START Entries provided

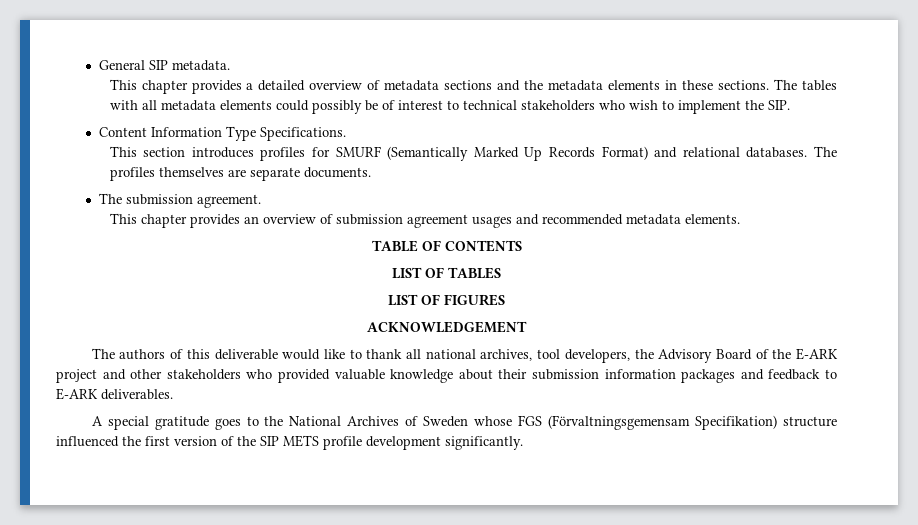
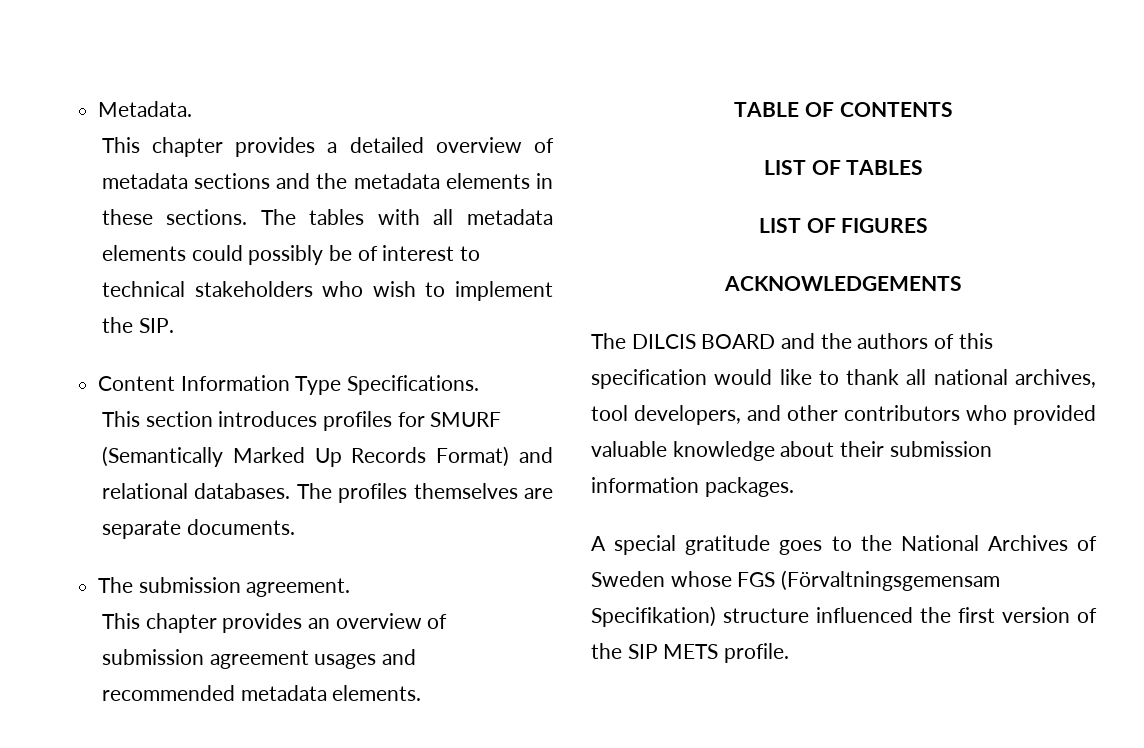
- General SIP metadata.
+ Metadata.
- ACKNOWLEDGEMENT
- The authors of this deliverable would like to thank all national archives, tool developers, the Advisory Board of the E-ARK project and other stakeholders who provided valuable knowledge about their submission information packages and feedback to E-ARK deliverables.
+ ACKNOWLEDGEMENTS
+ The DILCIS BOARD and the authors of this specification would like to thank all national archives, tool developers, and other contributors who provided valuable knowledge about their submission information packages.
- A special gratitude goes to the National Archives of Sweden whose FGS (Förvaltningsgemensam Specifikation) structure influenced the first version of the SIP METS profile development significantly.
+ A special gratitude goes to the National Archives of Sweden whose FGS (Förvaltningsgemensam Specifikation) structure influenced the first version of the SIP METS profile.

END Entries provided

What is needed is the exact run of lines from the start of the data through the line with "- A special", both ends included, minus the pictures.

## Written answer:
- General SIP metadata.
+ Metadata.
- ACKNOWLEDGEMENT
- The authors of this deliverable would like to thank all national archives, tool developers, the Advisory Board of the E-ARK project and other stakeholders who provided valuable knowledge about their submission information packages and feedback to E-ARK deliverables.
+ ACKNOWLEDGEMENTS
+ The DILCIS BOARD and the authors of this specification would like to thank all national archives, tool developers, and other contributors who provided valuable knowledge about their submission information packages.
- A special gratitude goes to the National Archives of Sweden whose FGS (Förvaltningsgemensam Specifikation) structure influenced the first version of the SIP METS profile development significantly.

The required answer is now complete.